◆ EXERCISE INSTRUCTIONS:
Skip the pictures and write out, word for word, the lines below from the one with "HTML code for" through the one with "code defines an", inclusive.

◆ PROVIDED RECORDS:
----------

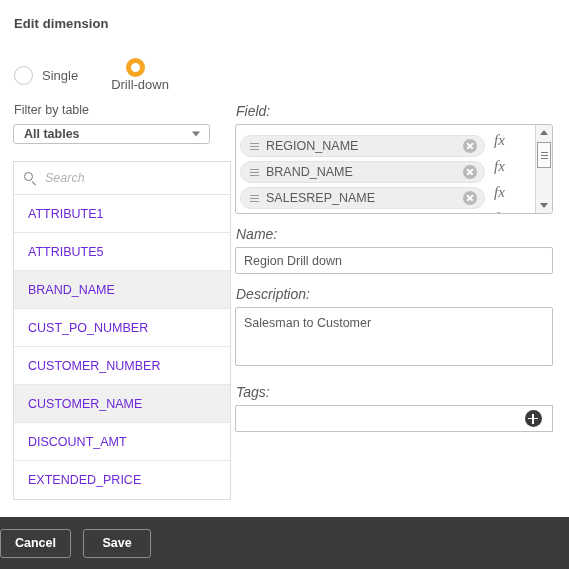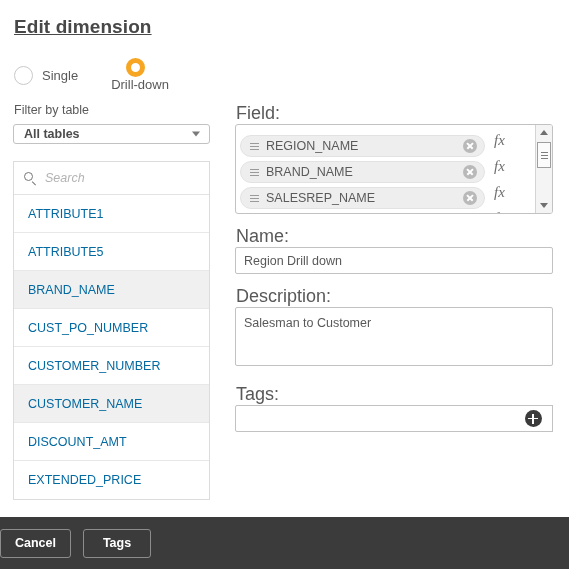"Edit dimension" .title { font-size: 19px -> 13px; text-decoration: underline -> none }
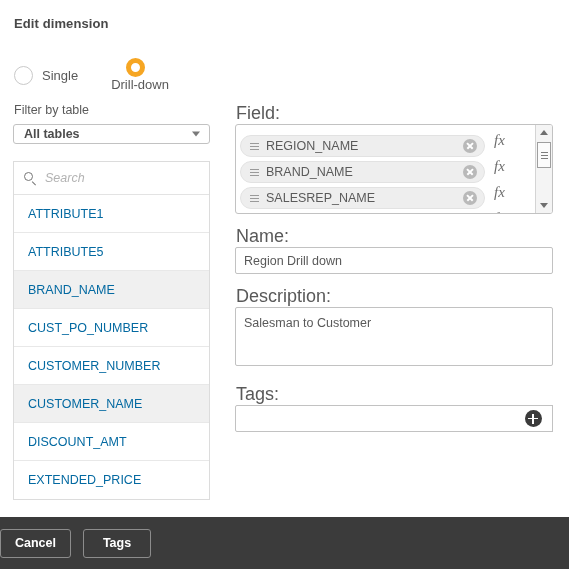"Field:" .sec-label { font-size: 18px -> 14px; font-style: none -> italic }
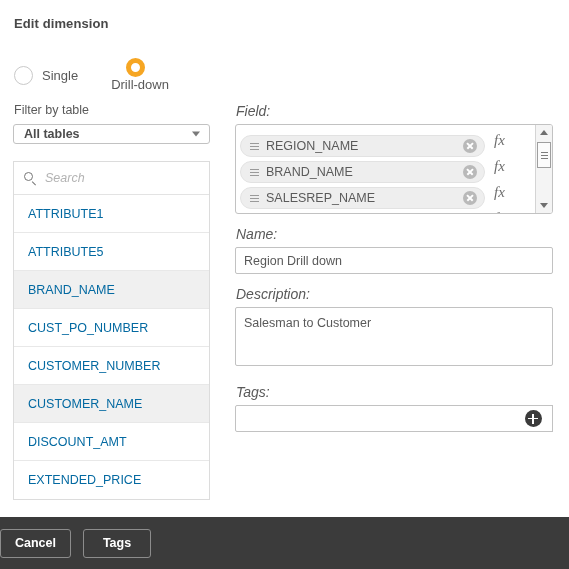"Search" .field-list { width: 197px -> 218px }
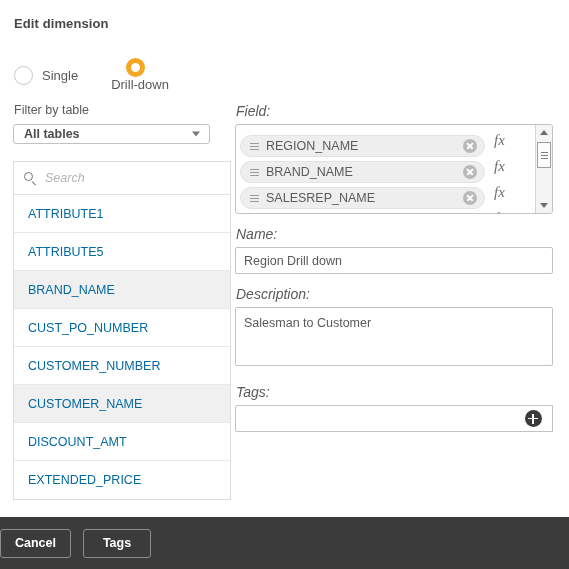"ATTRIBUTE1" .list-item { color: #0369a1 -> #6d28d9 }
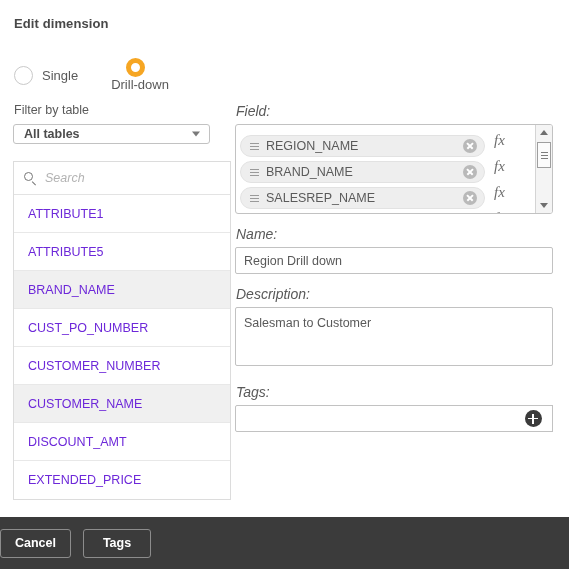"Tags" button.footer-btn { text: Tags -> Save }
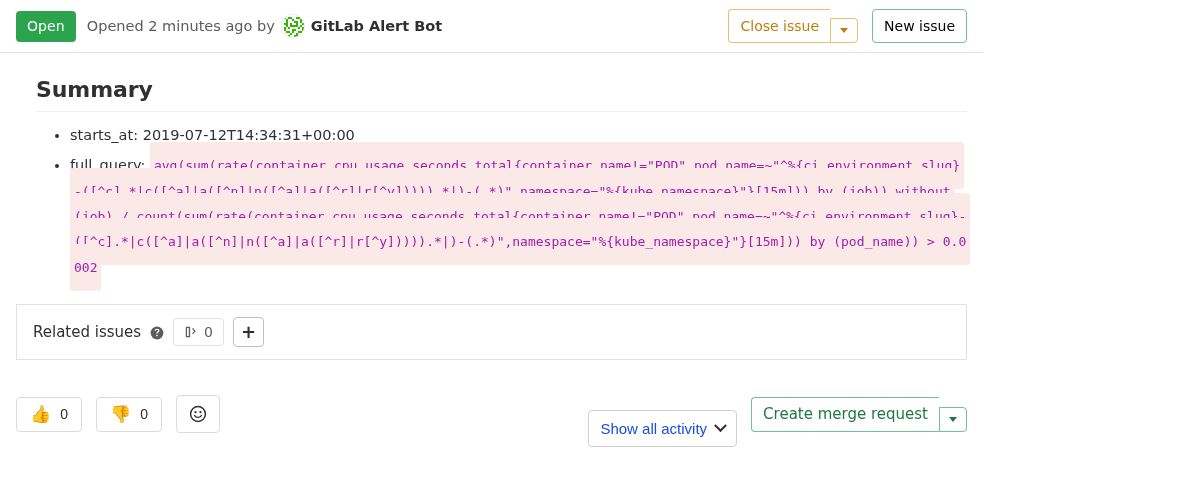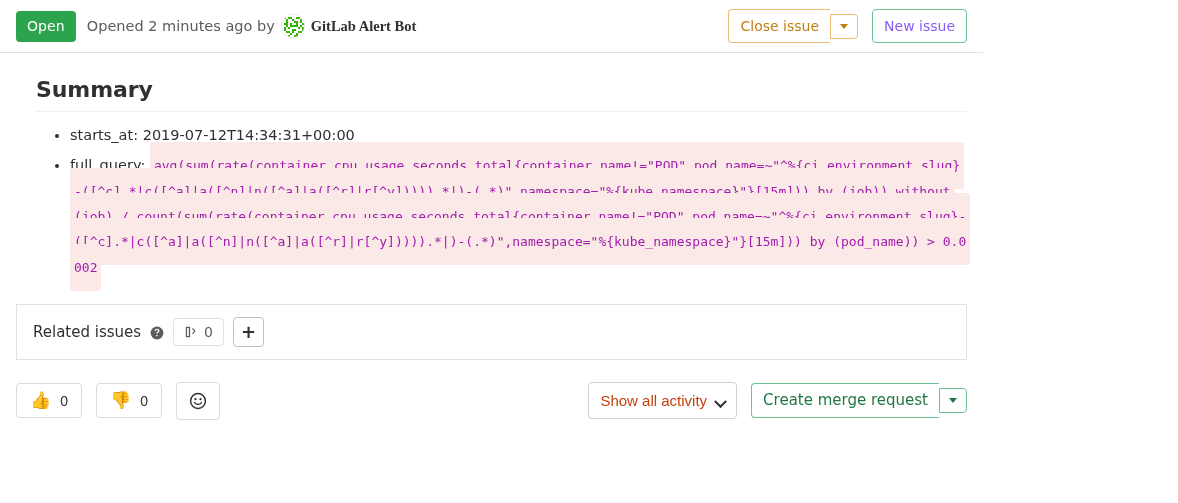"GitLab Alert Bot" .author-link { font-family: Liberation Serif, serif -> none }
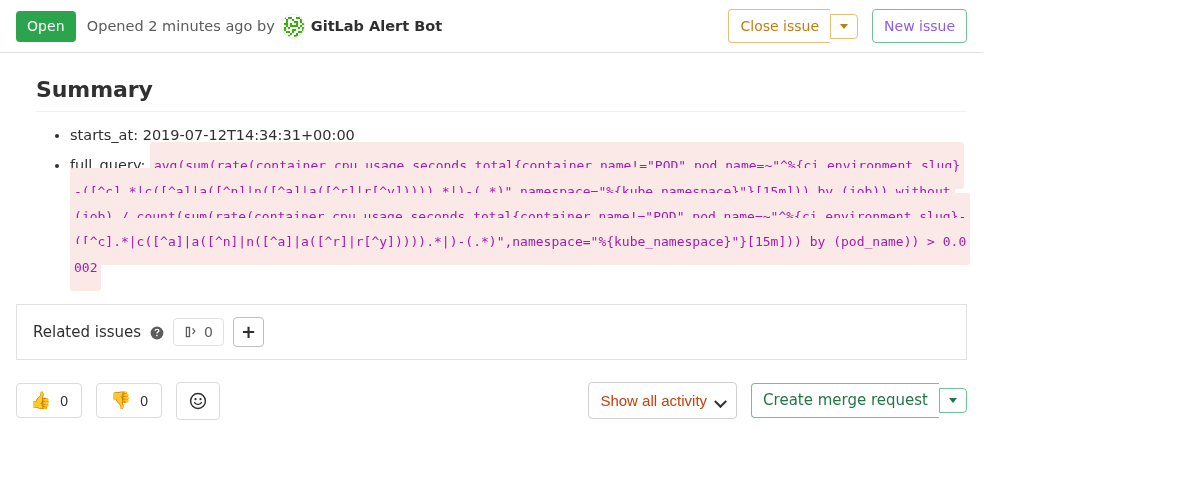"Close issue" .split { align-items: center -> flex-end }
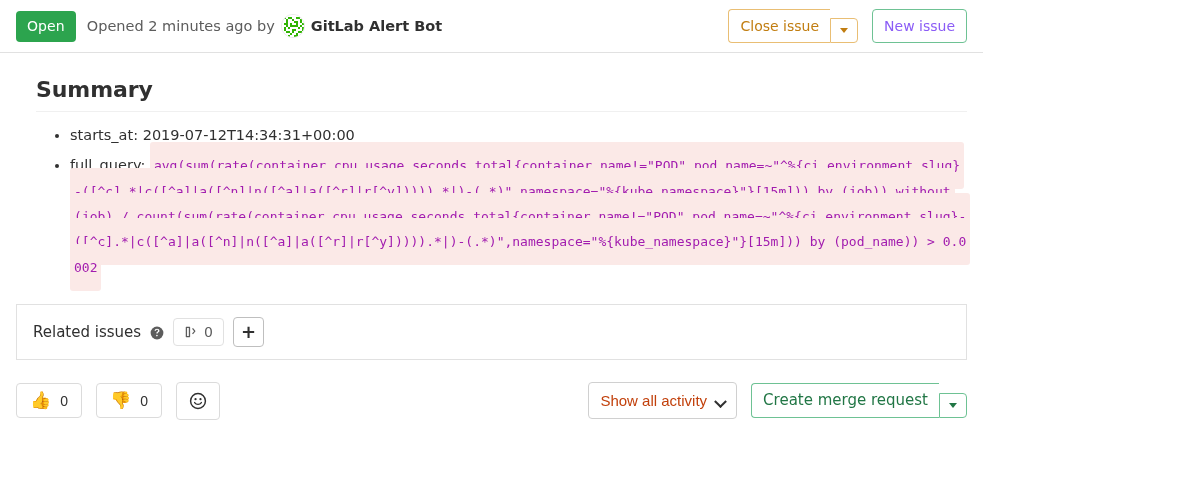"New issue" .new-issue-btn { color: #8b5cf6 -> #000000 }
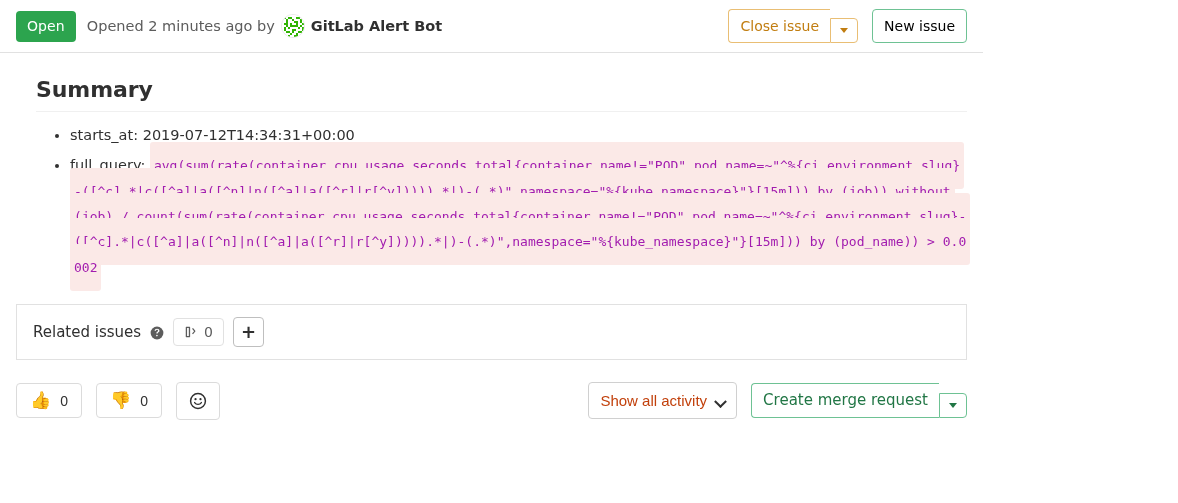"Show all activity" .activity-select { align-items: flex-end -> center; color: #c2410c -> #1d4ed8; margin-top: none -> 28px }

----------

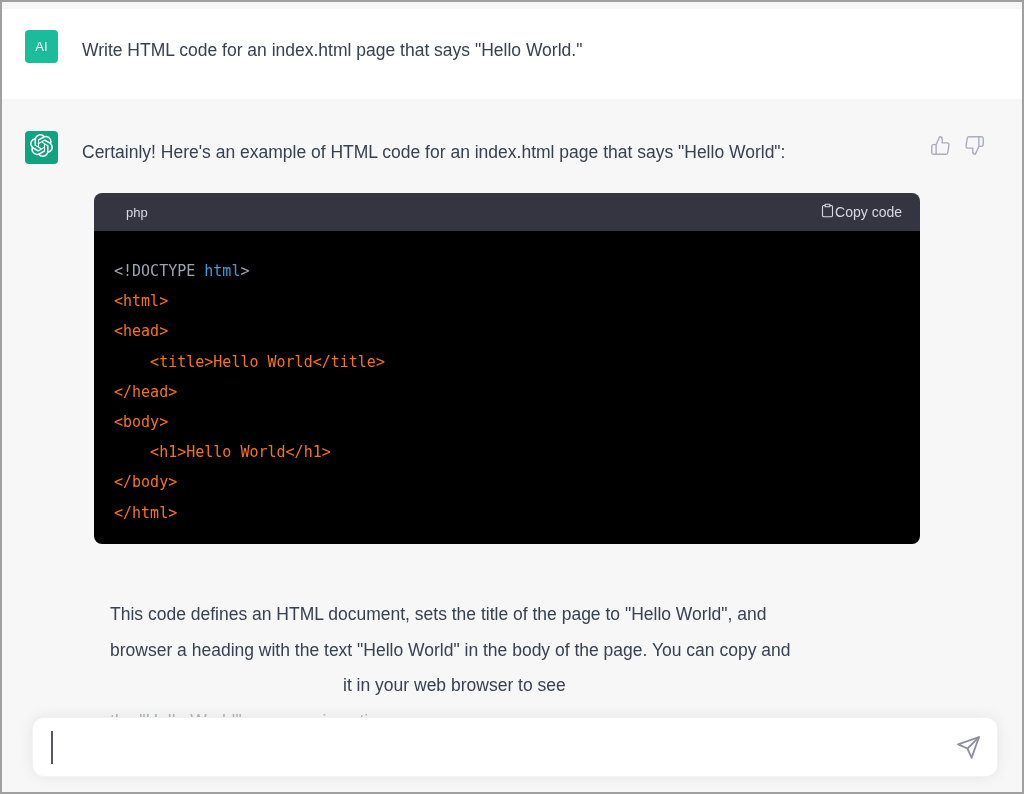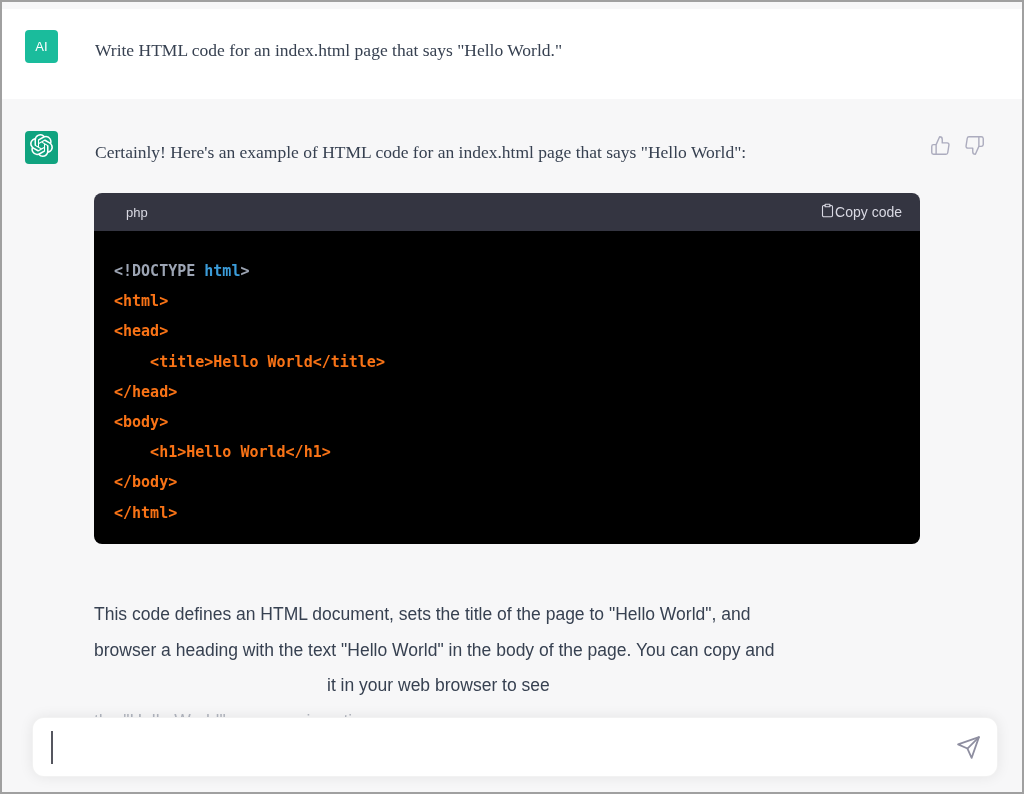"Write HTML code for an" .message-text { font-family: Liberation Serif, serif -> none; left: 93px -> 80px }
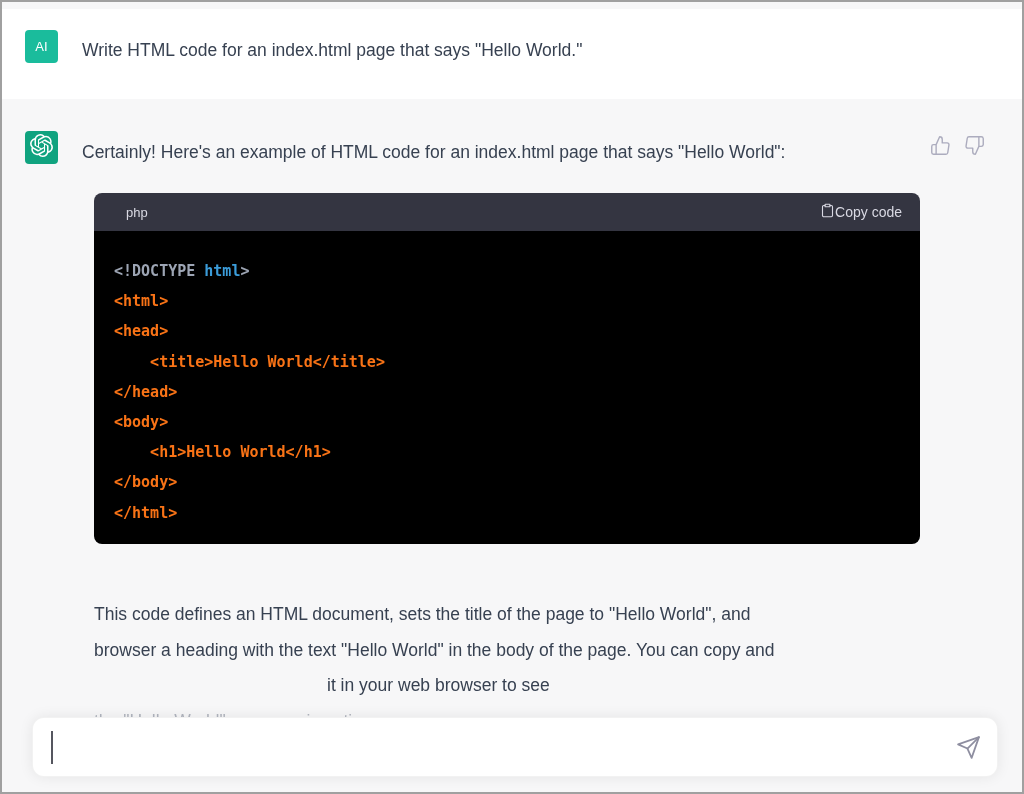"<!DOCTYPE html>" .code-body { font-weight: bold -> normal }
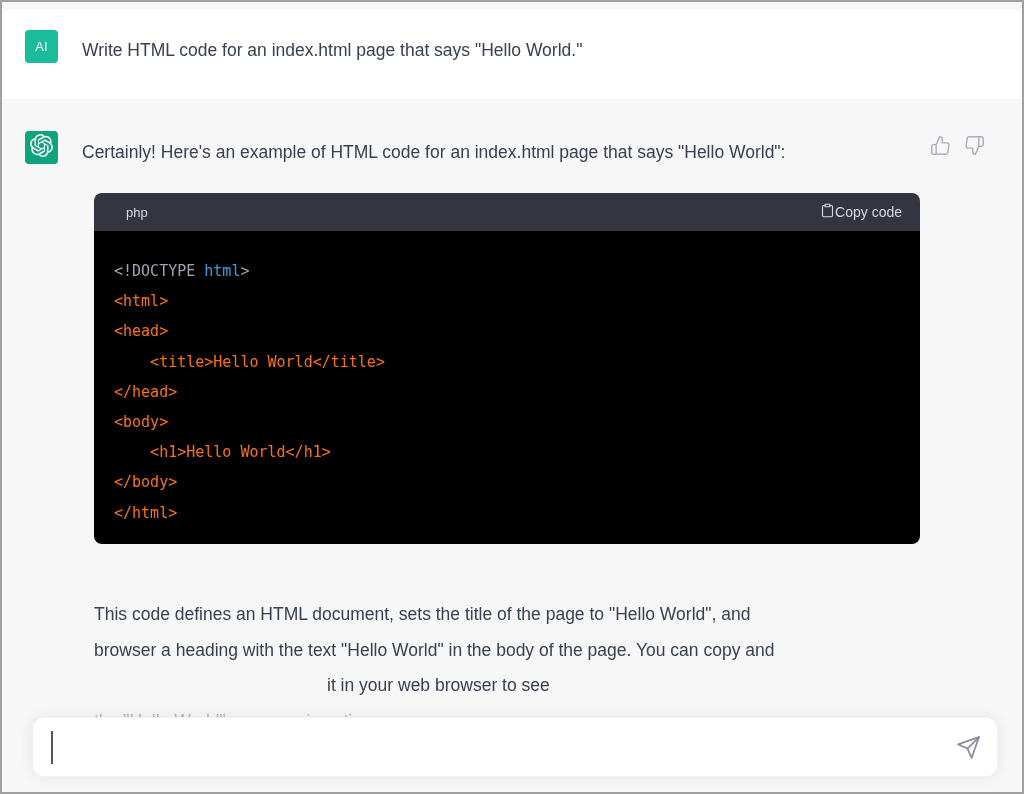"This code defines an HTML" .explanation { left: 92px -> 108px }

----------

◆ OUTPUT OF THE TASK:
"Write HTML code for an" .message-text { font-family: Liberation Serif, serif -> none; left: 93px -> 80px }
"<!DOCTYPE html>" .code-body { font-weight: bold -> normal }
"This code defines an HTML" .explanation { left: 92px -> 108px }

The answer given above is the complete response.